What Cell and Tissue Systems Are Used to Study SNAP-8 Pharmacology?

SNAP-8 is studied across several validated exocytosis model systems. Adrenal chromaffin cells are the most widely used primary secretory cell model — where SNAP-8 effects on KCl- or nicotine-stimulated catecholamine secretion are measured by HPLC or electrochemical detection. PC12 cells (rat adrenal pheochromocytoma) provide an immortalised neuroendocrine secretory cell line for SNAP-8 pharmacology. Neuromuscular junction preparations — including the mouse phrenic nerve-hemidiaphragm — enable direct examination of SNAP-8 effects on acetylcholine quantal release and muscle contraction. Pancreatic β-cell preparations and MIN6/INS-1 cell lines allow examination of SNAP-8 effects on insulin secretion. Cell-free SNARE complex assembly assays using recombinant SNARE domain constructs provide a direct biochemical readout of competitive assembly inhibition independent of cellular uptake and distribution variables.

Does SNAP-8 Have Selectivity for Neuronal SNAP-25 Over Non-Neuronal SNAP-23?

SNAP-23 is the non-neuronal homologue of SNAP-25 — expressed in mast cells, platelets, adipocytes, and other non-neuronal secretory cell types — where it participates in SNARE complexes driving non-neuronal regulated exocytosis. SNAP-23 shares significant sequence homology with SNAP-25 in the SNARE motif regions but differs in the N-terminal domain from which SNAP-8 is derived. Studies examining SNAP-8 activity in SNAP-23-dependent secretory systems — including mast cell degranulation — contribute to understanding of whether SNAP-8’s inhibitory sequence has selectivity for neuronal SNAP-25-containing SNARE complexes or cross-reacts with SNAP-23-containing complexes in non-neuronal exocytosis, which has implications for interpreting SNAP-8 pharmacology in mixed cell systems.

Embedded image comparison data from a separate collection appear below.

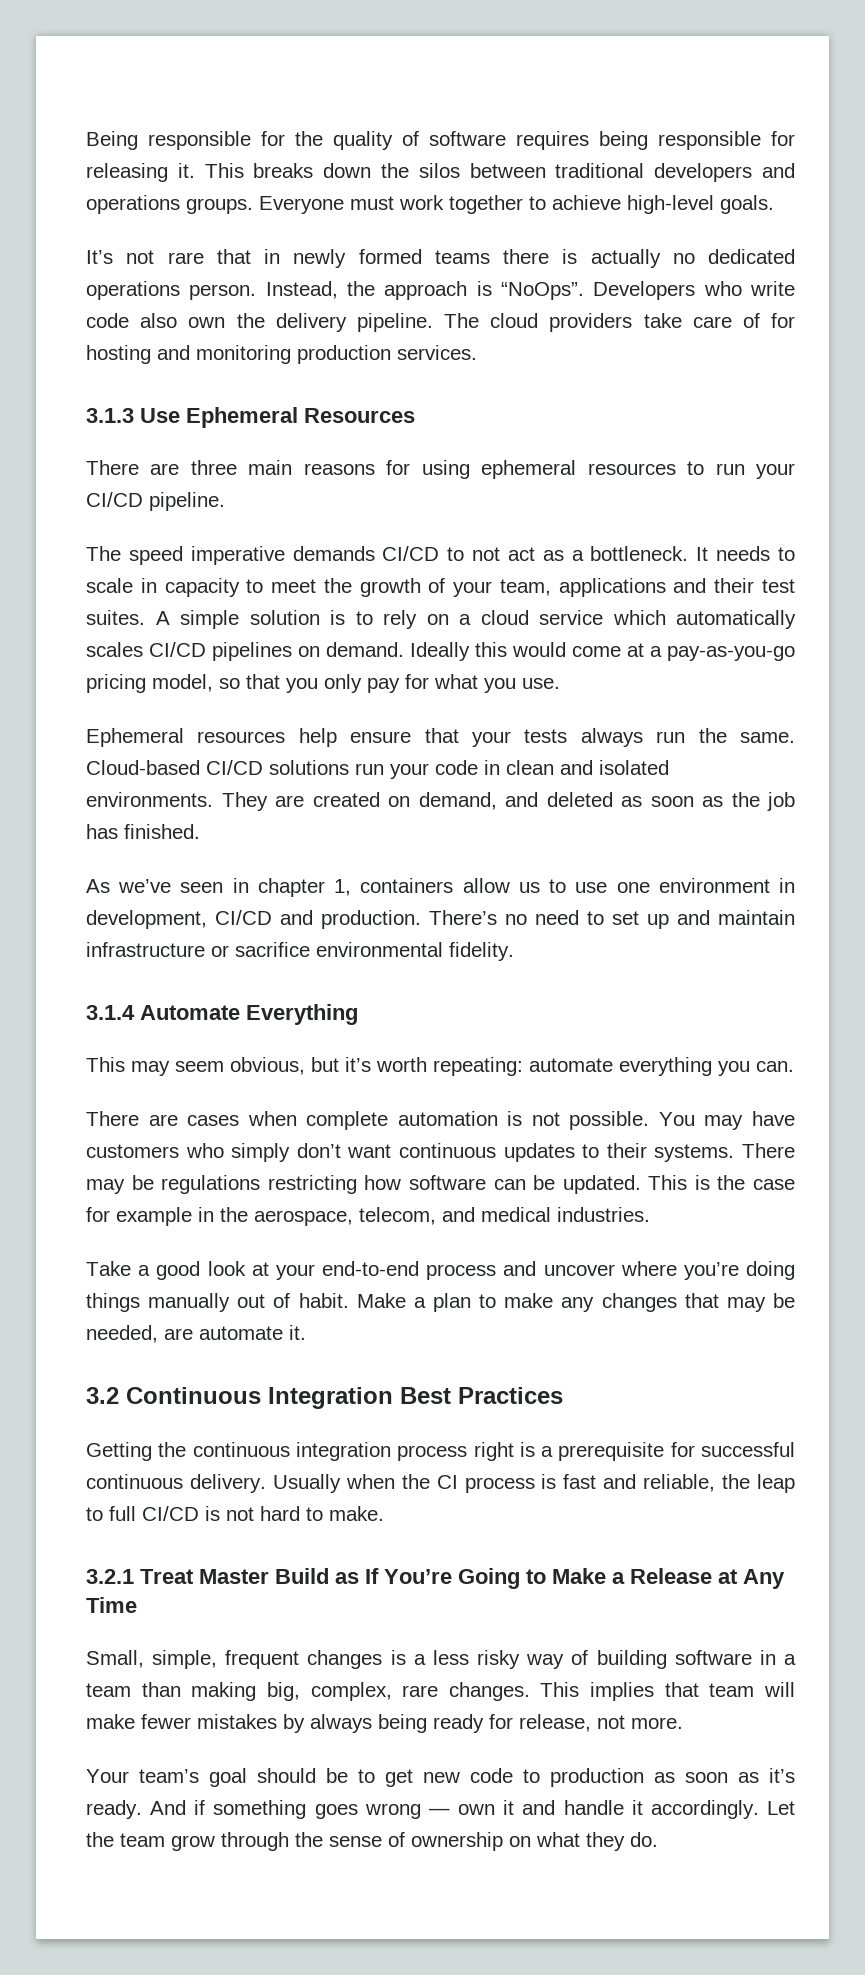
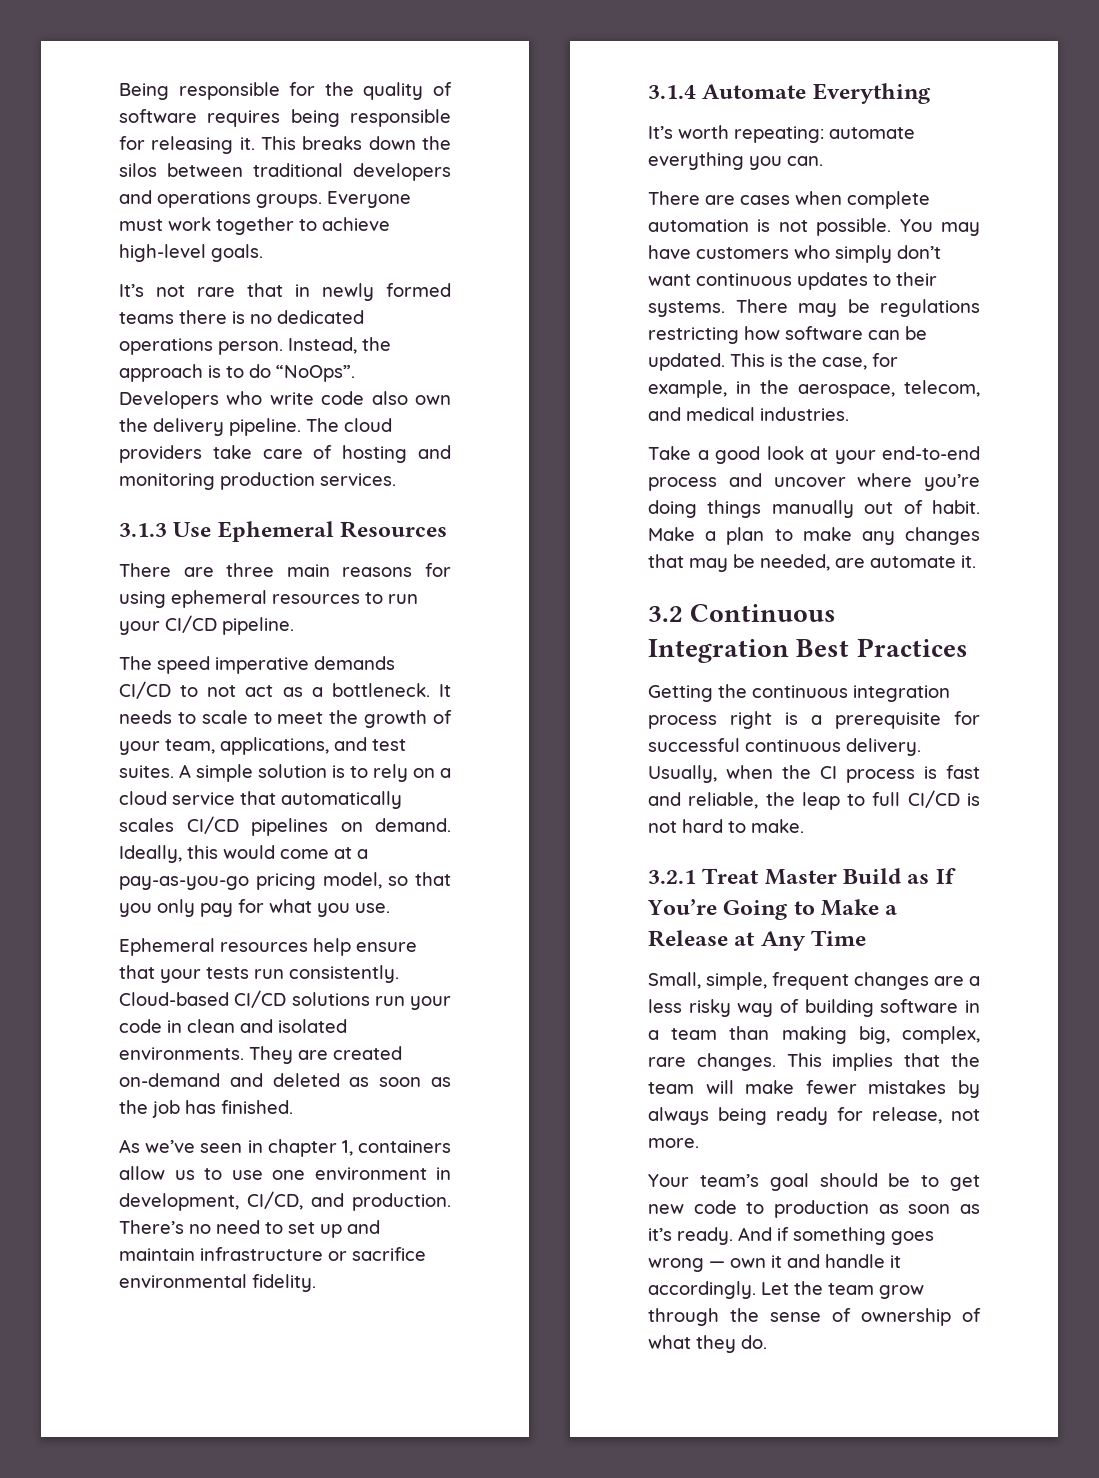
[590,249,661,268] actually -> (245, 317) none
(492, 288) none -> [226,364,271,378] to do
[770,313,795,328] for -> (333, 452) none
[140,578,240,597] in capacity -> (248, 717) none
[558,578,755,597] applications and their -> [220,737,367,755] applications, and
[612,610,666,625] which -> [240,791,276,805] that
[410,642,470,661] Ideally -> [119,845,182,863] Ideally,
[580,728,795,747] always run the same. -> [254,965,399,983] run consistently.
[388,792,497,810] on demand, -> [119,1073,220,1087] on-demand
[215,910,272,925] CI/CD -> [247,1191,303,1210] CI/CD,
[86,1057,371,1076] This may seem obvious, but it’s -> [648,126,673,139] It’s
[753,1179,795,1190] [86,1207,192,1226] case for example -> [822,353,898,370] [648,380,727,398] case, for example,
[272,1474,341,1493] Usually -> [648,765,717,783] Usually,
[390,1650,406,1665] is -> [934,976,964,986] are
(699, 1689) none -> [951,1053,980,1067] the
[509,1836,531,1847] on -> [962,1308,981,1322] of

How Do I Reconstitute SNAP-8 for Laboratory Use?

Reconstitute with sterile water, PBS, or appropriate assay buffer by adding solvent slowly down the vial wall and swirling gently — do not vortex. SNAP-8 is a short acetylated octapeptide with good aqueous solubility that dissolves readily in physiological buffers without organic co-solvents. For cell treatment studies, dilute reconstituted stock to working concentration in cell culture medium immediately before use. Prepare aliquots from stock solution to avoid repeated freeze-thaw cycles and store at -80°C. For cell-free SNARE complex assembly assays, prepare peptide solutions in the same buffer as the recombinant SNARE domain constructs to ensure assay compatibility.

How Quickly is SNAP-8 Delivered to Europe?

Delivery to EU and European destinations typically takes 3–7 working days via tracked international courier with packaging maintaining peptide stability throughout transit.

Product Specifications

Parameter	Detail
Peptide	SNAP-8 (Acetyl Octapeptide-3)
Sequence	Acetyl-Glu-Glu-Met-Gln-Arg-Arg-Ala-Asp-NH₂
Length	8 amino acids — N-terminally acetylated, C-terminal amide
Derived From	SNAP-25 N-terminal SNARE motif domain
Mechanism	Competitive inhibition of SNARE complex assembly — SNAP-25 N-terminal SNARE domain competitive displacement
Target	SNARE complex assembly interface (SNAP-25 / syntaxin-1 / VAMP interaction)
Inhibition Type	Partial, graded, reversible — competitive; not proteolytic
Related Compound	Argireline (Acetyl Hexapeptide-3) — shorter parent sequence
Comparator	BoNT/A — irreversible SNAP-25 cleavage reference
Primary Research Interest	SNARE complex biology, exocytosis mechanism, neuromuscular pharmacology, catecholamine secretion, neuropeptide release, BoNT/A comparative pharmacology
Purity	≥99%
Verification	HPLC & Mass Spectrometry
Form	Sterile Lyophilised Powder
Solubility	Sterile water, PBS, or aqueous assay buffer
Storage	-20°C, protected from light and moisture
Intended Use	Research use only

Research Disclaimer

SNAP-8 is supplied exclusively for legitimate scientific research conducted within licensed laboratory environments. This product is not approved for human consumption, self-administration, or any therapeutic, clinical, or veterinary application. It must be handled solely by qualified researchers in compliance with applicable EU regulations, national legislation, and institutional ethics guidelines. By purchasing, you confirm this compound will be used exclusively for approved in vitro or pre-clinical research purposes.